“那可是药啊,是药三分毒,万一伤了主子的身子,谁能担待得起?这已经不是痴心妄想,而是胆大包天,其心可诛了!”
这次下的是春丨药,谁知道下次会不会是什么毒药?
“主家处置她,一是她犯了大忌,以下犯上,谋害主子。
二来,也是杀鸡儆猴,让府里那些有歪心思的都看看,什么叫规矩,什么叫底线!真以为国公府是能由着她们胡来的地方?”
柳闻莺静静地听着,心中翻江倒海。
原来如此,她一直以为的暴戾残忍,背后居然还有这样的因果。
那丫鬟不仅逾越规矩,更是触碰主家不能容忍的底线,谋害主子安危。
按当朝律法就算是将她移送官府,也很难活着出狱。
而她自己呢?
那晚她无心打了裴曜钧闷棍,但也实实在在是冒犯。
若他真是凶残暴戾,睚眦必报之人,又岂会只是将此事按下,偶尔拿来噎她两句,甚至还让她上车避风雪。
或许裴曜钧并非她想象中仗势欺人的纨绔。
他性子顽劣,行事不羁,令人头痛,但内里还存着一份良善底线。
柳闻莺对裴曜钧的观感有些微妙的变化。
“干娘说的是,是我先前想岔了。
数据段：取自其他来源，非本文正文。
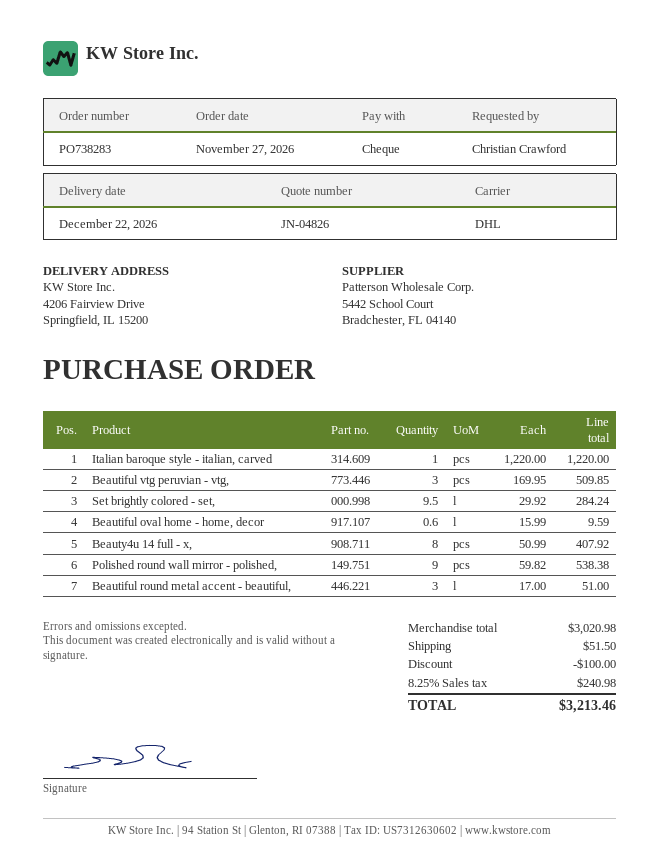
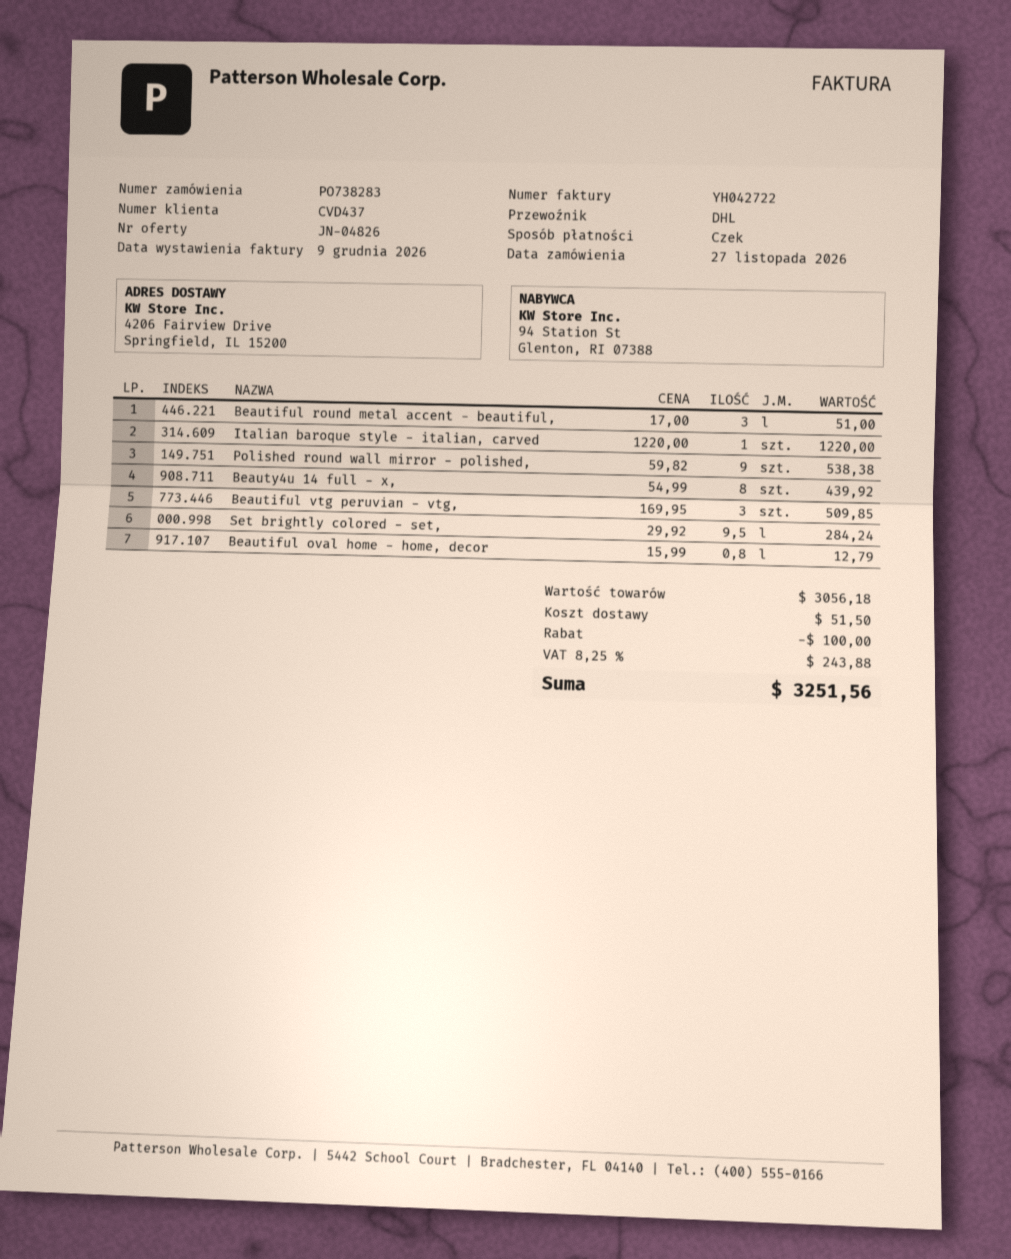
Beautiful oval home - home, decor: 0.6 x 15.99 = 9.59 -> 0.8 x 15.99 = 12.79
Beauty4u 14 full - x,: 8 x 50.99 = 407.92 -> 8 x 54.99 = 439.92
subtotal: 3020.98 -> 3056.18
tax: 8.25% = 240.98 -> 8.25% = 243.88
total: 3213.46 -> 3251.56

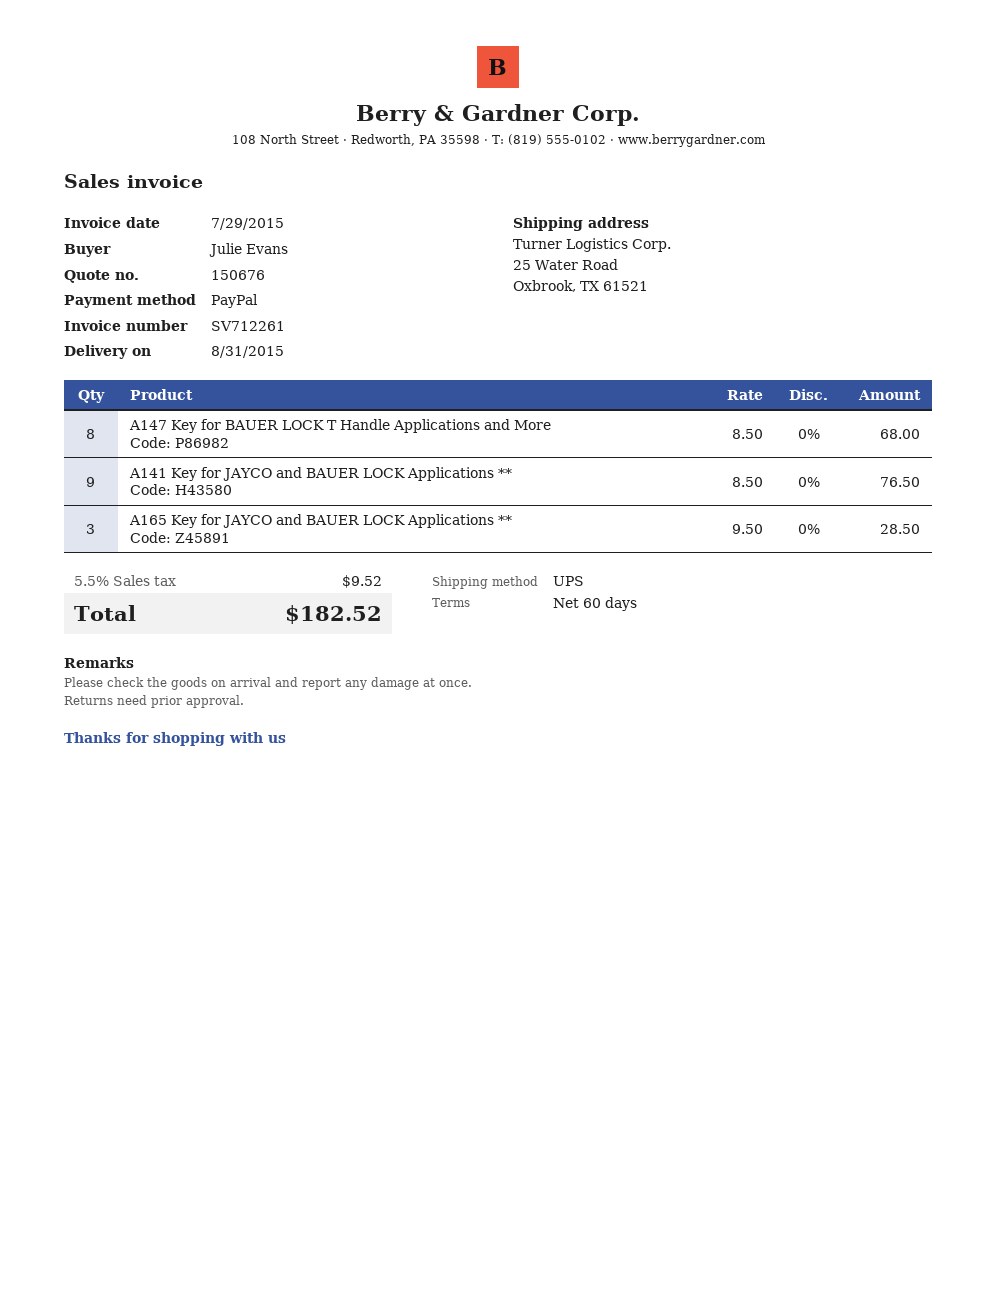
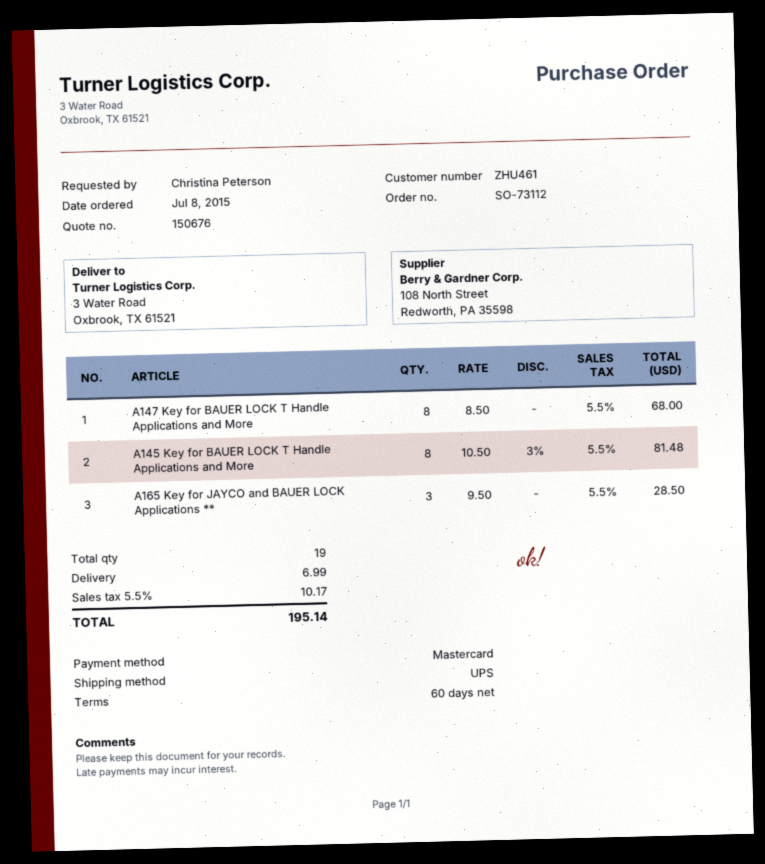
ordered by: Julie Evans -> Christina Peterson
payment method: PayPal -> Mastercard
ship to: 25 Water Road, Oxbrook, TX 61521 -> 3 Water Road, Oxbrook, TX 61521
A141 Key for JAYCO and BAUER LOCK Applications **: 9 x 8.50 = 76.50 -> none
A145 Key for BAUER LOCK T Handle Applications and More: none -> 8 x 10.50 - 3% = 81.48
shipping: none -> 6.99
tax: 5.5% = 9.52 -> 5.5% = 10.17
total: 182.52 -> 195.14

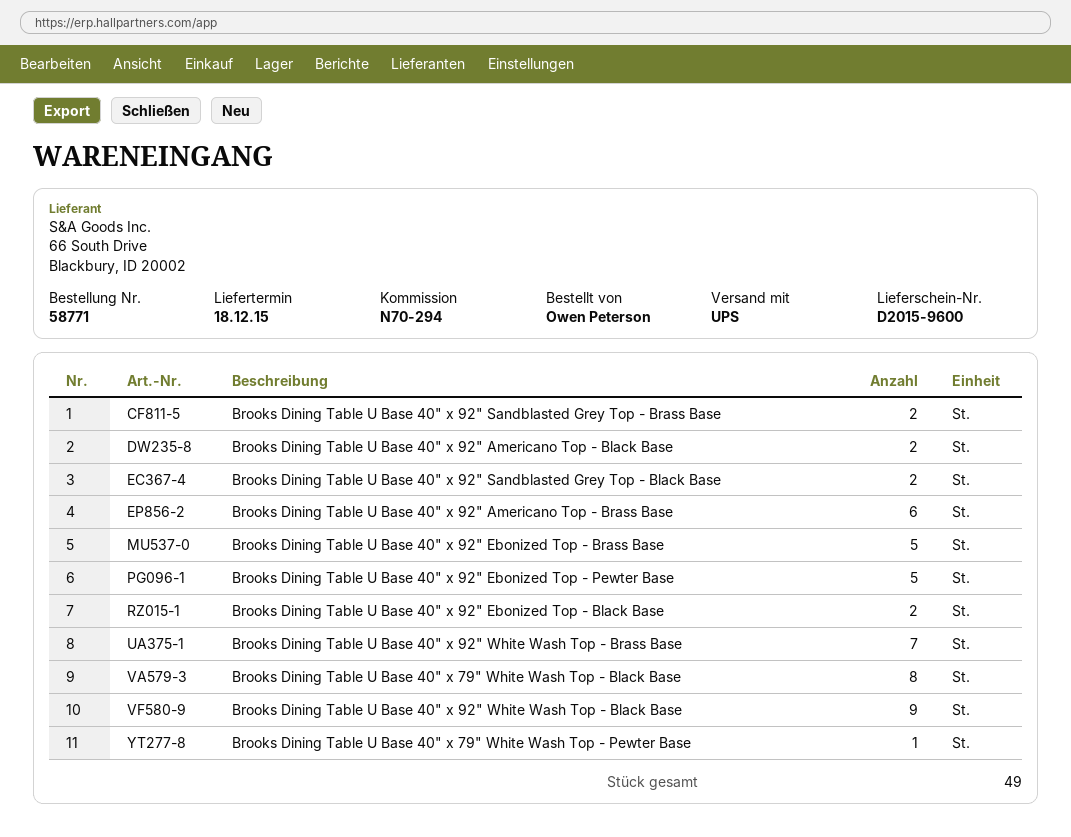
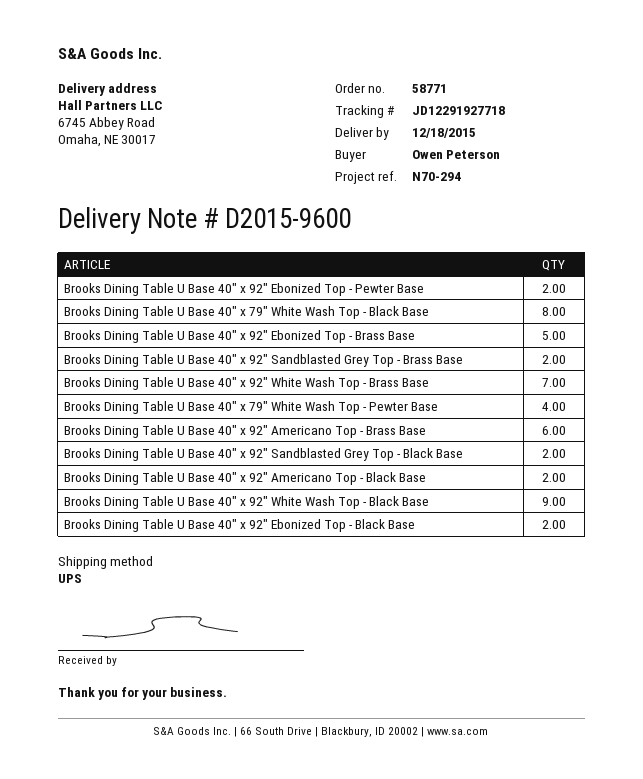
Brooks Dining Table U Base 40" x 92" Ebonized Top - Pewter Base: 5 -> 2
Brooks Dining Table U Base 40" x 79" White Wash Top - Pewter Base: 1 -> 4

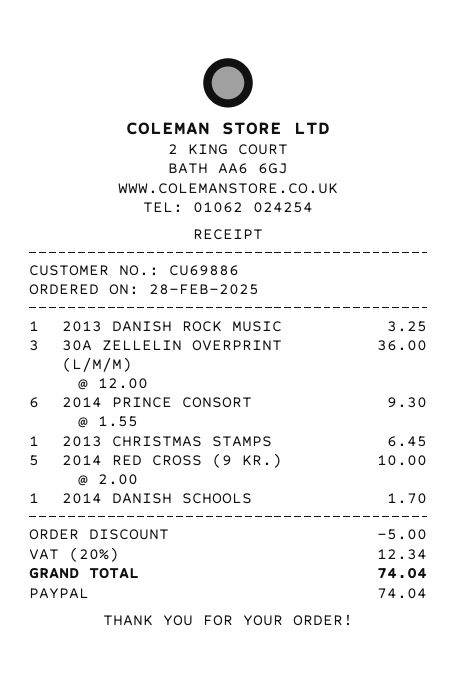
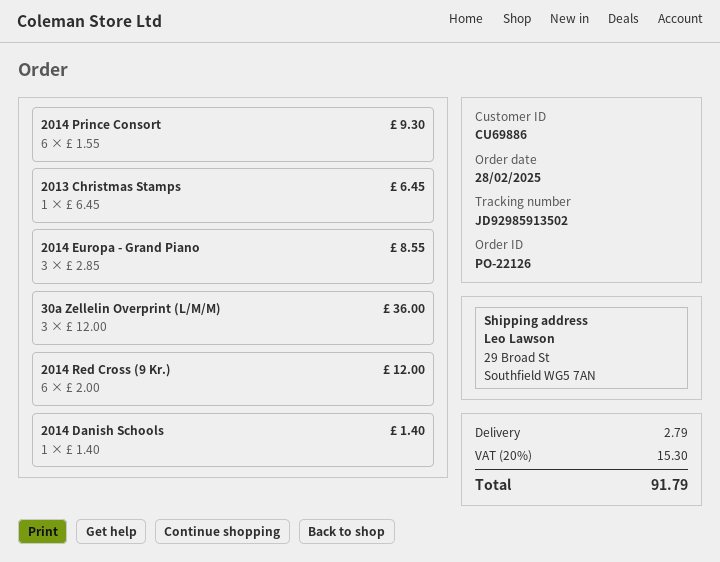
2013 DANISH ROCK MUSIC: 1 x 3.25 = 3.25 -> none
2014 RED CROSS (9 KR.): 5 x 2.00 = 10.00 -> 6 x 2.00 = 12.00
2014 DANISH SCHOOLS: 1 x 1.70 = 1.70 -> 1 x 1.40 = 1.40
2014 Europa - Grand Piano: none -> 3 x 2.85 = 8.55
discount: 5.00 -> none
shipping: none -> 2.79
tax: 20% = 12.34 -> 20% = 15.30
total: 74.04 -> 91.79

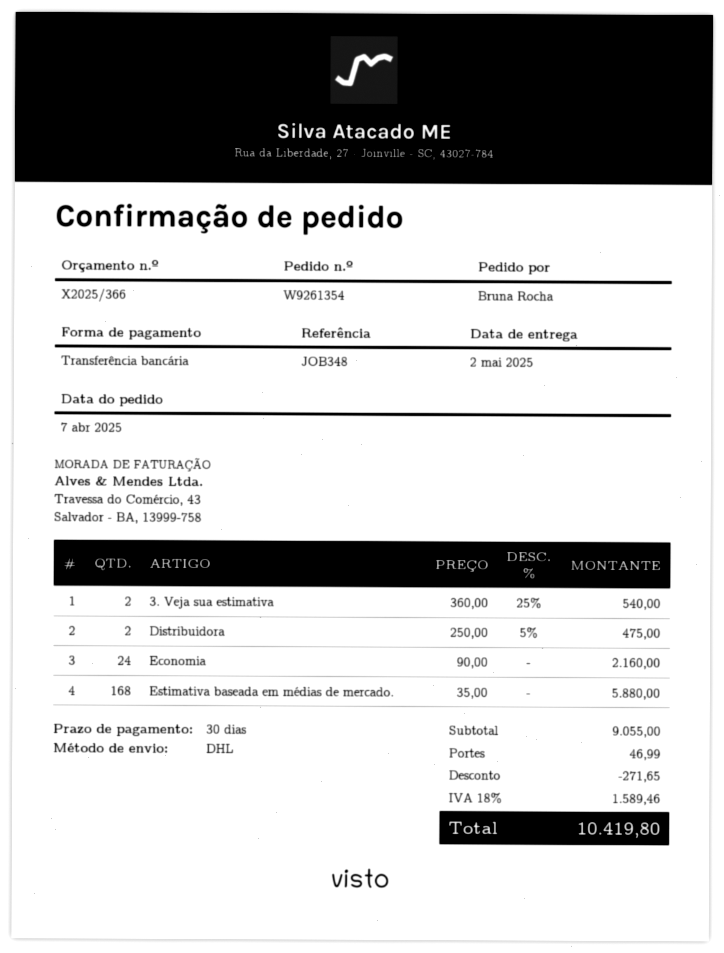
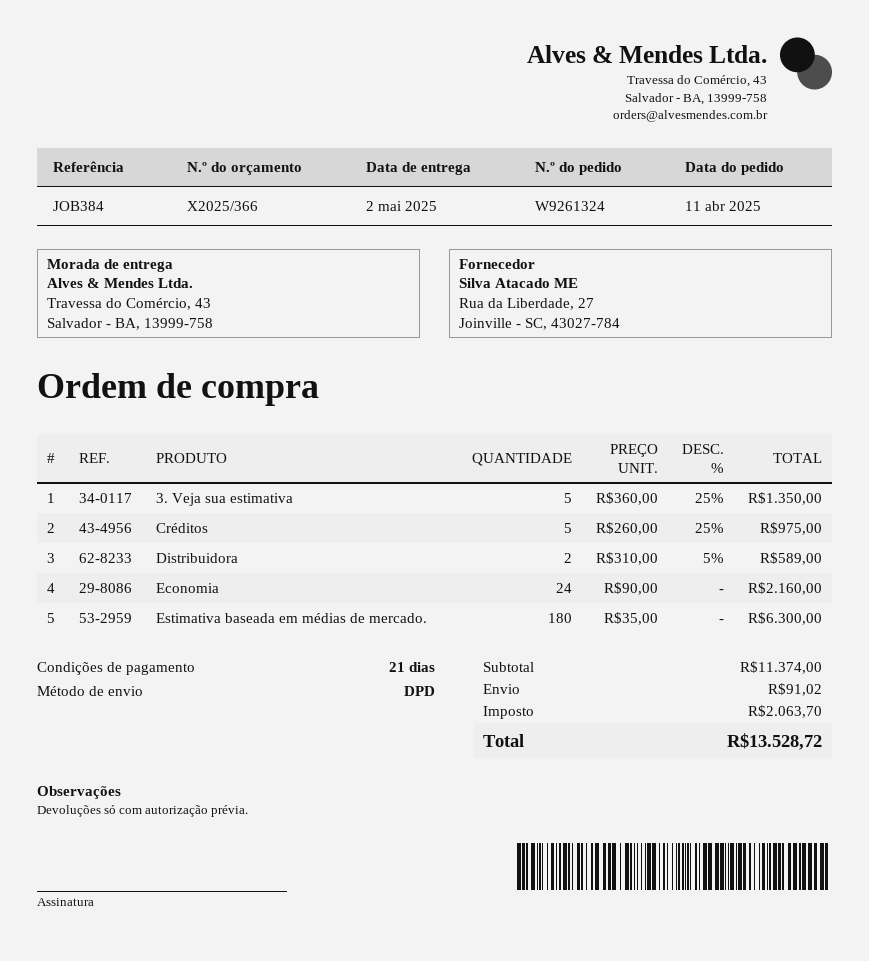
order number: W9261354 -> W9261324
order date: 2025-04-07 -> 2025-04-11
payment terms: 30 days -> 21 days
reference: JOB348 -> JOB384
shipping method: DHL -> DPD
3. Veja sua estimativa: 2 x 360.00 - 25% = 540.00 -> 5 x 360.00 - 25% = 1350.00
Distribuidora: 2 x 250.00 - 5% = 475.00 -> 2 x 310.00 - 5% = 589.00
Estimativa baseada em médias de mercado.: 168 x 35.00 = 5880.00 -> 180 x 35.00 = 6300.00
Créditos: none -> 5 x 260.00 - 25% = 975.00
subtotal: 9055.00 -> 11374.00
discount: 271.65 -> none
shipping: 46.99 -> 91.02
tax: 1589.46 -> 2063.70
total: 10419.80 -> 13528.72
”
田嬷嬷拍了拍她的手背,“你是个明白孩子,知道些内幕也好。”
柳闻莺点了点头,将田嬷嬷的话记在心里。
忽地,马车剧烈颠簸,猛地停下。
这次停得比上山时那次还要突兀,车厢内众人皆是一阵东倒西歪,惊呼连连。
“又怎么了?这回可别又是车坏了!”
田嬷嬷稳住身形,没好气朝外问道。
车夫并未立刻回话,只听得外头传来交谈声。
车内众人坐不住,掀帘查看。
只见马车前方不远处,原本清晰的山道已然不见踪影,取而代之的是一片白茫茫的雪坡。
巨大雪块夹杂断折的树木枝干,从上方山坡滑落下来。
道路彻底被掩埋堵塞,一眼望去,竟不知雪堆有多深多厚。
更糟糕的是,鹅毛般的雪花正簌簌落下,丝毫没有停歇的迹象。
“大雪封路了?!”
前头主家的车驾也被迫停了下来。
很快便有管事来回奔跑传话,雪崩封路,无法通行。